La equidad incluso se puede traducir como dignidad. Una vez redimidos, no necesitamos luchar desesperadamente por el pan de cada día y por las bendiciones conquistada por Jesús en la cruz, como el perdón, la cura de enfermedades y la solución de los problemas. Como hijos de la Luz, incluso cuando dormimos, el Padre prepara nuestro pan (Salmo 1276.2). La vida con Jesús es única. ¡La fe en Cristo realmente funciona!

Las Escrituras dicen que el Rey ha establecido la equidad. Esto significa que Él trata a todos por igual. Cuando los creyentes aprendan a disfrutar de la presencia del Rey y usen sus prerrogativas en Cristo, sus familiares y amigos estarán interesados ​​en el Señor. ¡No más historias religiosas que nos lleven a tener la necesidad de agradar a Dios!

 

En Cristo, con amor

 

R. R. Soares


La Oración de Hoy

¡Dios, Rey de nuestra dignidad! Es bueno servirte creyendo en las Escrituras. Tu Palabra nunca pasará. Por eso podemos vivir decentemente, sabiendo que lo que determinemos, en el Nombre de Jesús, ¡Él mismo lo hará!

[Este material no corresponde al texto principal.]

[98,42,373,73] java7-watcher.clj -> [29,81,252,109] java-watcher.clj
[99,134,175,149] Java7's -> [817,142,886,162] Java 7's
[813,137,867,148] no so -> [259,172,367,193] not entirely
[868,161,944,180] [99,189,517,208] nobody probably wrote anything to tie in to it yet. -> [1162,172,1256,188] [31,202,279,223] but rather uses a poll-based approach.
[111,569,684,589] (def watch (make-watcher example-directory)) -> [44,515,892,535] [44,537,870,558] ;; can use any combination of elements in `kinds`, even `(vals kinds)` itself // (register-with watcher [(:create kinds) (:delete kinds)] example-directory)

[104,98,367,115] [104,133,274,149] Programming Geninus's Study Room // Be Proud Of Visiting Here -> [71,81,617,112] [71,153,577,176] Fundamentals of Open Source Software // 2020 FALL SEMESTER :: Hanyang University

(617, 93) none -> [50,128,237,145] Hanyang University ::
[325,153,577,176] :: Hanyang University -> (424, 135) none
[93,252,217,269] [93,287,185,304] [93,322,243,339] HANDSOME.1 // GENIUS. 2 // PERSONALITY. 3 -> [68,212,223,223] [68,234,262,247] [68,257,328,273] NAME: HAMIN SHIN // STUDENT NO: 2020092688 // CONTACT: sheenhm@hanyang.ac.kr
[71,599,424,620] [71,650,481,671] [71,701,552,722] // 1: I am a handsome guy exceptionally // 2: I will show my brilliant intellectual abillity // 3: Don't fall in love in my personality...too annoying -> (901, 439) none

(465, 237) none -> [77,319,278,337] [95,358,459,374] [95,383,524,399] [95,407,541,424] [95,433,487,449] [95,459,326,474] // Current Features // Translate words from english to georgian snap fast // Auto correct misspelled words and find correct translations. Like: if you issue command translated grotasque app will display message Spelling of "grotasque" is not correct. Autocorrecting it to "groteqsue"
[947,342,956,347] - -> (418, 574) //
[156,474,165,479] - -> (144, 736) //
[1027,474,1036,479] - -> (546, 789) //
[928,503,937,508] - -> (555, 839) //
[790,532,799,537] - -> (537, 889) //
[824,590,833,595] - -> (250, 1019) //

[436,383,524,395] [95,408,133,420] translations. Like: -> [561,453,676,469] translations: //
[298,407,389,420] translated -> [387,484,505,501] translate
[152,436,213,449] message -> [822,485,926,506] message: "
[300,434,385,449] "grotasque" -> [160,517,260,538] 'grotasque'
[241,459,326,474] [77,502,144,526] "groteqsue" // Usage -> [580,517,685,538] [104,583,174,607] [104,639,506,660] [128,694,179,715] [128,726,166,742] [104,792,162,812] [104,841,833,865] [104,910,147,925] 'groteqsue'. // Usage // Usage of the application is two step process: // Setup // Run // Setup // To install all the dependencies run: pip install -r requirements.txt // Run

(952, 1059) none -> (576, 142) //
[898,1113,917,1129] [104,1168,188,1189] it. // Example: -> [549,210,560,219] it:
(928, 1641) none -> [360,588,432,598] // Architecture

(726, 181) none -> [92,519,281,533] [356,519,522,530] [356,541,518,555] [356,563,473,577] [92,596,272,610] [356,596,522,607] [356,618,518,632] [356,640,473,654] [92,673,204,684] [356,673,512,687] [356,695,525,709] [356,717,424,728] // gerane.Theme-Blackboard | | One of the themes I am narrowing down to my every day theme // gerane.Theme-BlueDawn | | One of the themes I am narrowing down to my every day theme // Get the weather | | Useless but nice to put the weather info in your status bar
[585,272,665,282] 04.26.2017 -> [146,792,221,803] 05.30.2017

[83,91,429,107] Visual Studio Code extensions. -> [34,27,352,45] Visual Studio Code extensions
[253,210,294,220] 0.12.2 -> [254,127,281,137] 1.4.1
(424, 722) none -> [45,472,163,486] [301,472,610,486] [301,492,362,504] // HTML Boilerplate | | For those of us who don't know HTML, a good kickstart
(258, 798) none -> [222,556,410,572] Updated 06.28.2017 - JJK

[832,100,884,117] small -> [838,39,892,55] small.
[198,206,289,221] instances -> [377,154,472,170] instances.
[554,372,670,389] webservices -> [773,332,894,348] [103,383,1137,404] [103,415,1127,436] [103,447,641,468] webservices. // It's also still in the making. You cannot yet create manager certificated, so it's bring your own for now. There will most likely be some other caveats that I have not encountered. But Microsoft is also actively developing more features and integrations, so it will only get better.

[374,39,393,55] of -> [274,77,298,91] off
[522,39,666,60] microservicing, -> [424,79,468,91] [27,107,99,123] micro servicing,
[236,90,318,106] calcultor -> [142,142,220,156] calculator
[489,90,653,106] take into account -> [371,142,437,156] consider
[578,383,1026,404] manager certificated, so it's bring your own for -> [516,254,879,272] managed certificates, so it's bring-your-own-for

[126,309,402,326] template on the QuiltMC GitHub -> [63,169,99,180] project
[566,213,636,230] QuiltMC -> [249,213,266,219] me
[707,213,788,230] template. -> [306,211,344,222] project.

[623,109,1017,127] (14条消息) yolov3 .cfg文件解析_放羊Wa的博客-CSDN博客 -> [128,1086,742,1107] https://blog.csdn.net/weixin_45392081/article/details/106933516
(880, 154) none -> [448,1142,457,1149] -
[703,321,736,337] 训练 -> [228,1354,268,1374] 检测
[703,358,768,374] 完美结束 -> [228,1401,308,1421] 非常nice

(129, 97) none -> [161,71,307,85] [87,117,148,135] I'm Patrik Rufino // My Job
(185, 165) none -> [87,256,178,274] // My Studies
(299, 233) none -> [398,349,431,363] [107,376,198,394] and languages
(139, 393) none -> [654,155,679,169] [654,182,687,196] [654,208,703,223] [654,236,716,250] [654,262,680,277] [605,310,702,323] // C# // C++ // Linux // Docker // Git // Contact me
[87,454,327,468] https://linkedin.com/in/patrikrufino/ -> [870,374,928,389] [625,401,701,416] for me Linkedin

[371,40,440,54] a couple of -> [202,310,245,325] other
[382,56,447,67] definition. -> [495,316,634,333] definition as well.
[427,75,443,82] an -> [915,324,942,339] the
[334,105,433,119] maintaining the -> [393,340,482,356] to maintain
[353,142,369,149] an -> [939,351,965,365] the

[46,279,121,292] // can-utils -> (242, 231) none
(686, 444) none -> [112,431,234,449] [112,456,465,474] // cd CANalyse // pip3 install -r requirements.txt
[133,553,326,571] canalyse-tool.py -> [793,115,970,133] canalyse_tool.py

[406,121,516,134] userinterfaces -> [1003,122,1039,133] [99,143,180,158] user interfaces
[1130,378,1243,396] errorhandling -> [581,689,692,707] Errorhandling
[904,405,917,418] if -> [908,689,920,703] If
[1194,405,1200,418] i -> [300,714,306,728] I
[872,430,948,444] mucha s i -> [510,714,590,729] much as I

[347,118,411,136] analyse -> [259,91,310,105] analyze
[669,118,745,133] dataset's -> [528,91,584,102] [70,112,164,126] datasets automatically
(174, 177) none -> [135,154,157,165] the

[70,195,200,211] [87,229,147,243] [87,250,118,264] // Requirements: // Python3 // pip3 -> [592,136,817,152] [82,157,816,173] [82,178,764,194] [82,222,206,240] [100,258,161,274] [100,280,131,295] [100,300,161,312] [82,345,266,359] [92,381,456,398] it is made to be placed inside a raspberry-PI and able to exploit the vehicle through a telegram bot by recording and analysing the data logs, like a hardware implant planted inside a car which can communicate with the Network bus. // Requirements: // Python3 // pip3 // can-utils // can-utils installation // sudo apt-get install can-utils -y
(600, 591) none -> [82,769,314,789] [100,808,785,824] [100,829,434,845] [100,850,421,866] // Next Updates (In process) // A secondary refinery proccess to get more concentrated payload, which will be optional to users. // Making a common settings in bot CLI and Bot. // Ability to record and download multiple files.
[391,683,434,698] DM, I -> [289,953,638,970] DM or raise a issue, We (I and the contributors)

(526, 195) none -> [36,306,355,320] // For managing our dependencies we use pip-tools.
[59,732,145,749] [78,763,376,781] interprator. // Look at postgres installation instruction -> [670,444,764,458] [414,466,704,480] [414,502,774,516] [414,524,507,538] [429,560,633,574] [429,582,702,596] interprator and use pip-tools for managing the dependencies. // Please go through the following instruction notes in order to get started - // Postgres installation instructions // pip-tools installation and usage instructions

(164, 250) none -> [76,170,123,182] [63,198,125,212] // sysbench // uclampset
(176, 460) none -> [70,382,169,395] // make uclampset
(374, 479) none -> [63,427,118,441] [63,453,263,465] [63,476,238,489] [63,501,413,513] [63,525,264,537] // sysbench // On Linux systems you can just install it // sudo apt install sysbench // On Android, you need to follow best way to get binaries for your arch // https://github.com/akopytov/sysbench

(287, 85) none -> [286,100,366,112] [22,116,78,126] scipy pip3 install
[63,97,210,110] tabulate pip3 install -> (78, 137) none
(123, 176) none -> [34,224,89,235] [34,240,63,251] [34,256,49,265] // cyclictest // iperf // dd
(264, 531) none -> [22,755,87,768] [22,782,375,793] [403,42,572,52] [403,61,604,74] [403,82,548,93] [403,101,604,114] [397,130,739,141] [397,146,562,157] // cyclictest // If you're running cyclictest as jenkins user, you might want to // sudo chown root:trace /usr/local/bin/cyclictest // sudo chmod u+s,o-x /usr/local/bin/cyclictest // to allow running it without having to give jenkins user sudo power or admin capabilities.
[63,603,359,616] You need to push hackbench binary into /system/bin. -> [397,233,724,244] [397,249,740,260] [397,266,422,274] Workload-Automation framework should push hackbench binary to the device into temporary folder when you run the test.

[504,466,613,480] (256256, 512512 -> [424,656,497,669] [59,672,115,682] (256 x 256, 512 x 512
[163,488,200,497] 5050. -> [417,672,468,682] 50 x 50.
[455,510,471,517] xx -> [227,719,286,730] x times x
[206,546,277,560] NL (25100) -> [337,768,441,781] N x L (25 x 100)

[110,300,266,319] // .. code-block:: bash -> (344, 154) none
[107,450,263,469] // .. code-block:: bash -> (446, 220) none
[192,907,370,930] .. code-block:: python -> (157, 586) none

¿Por qué tratar a las personas de manera diferente, si son ovejas del buen Pastor y Tú las invitaste a ser salvas? En cuanto a los perdidos, no podemos discriminar a nadie, porque Jesús murió por todos. ¡Gracias por salvarnos!

Necesitamos de Tu ayuda, de Tu temor y de Tu gracia moviéndose sobre nosotros, llevándonos a darles a todos el afecto que merecen en Cristo. Pon un guardia a la puerta del alma del salvo y Tu amor. ¡Nosotros Te honraremos, oh Rey de reyes, amado Salvador!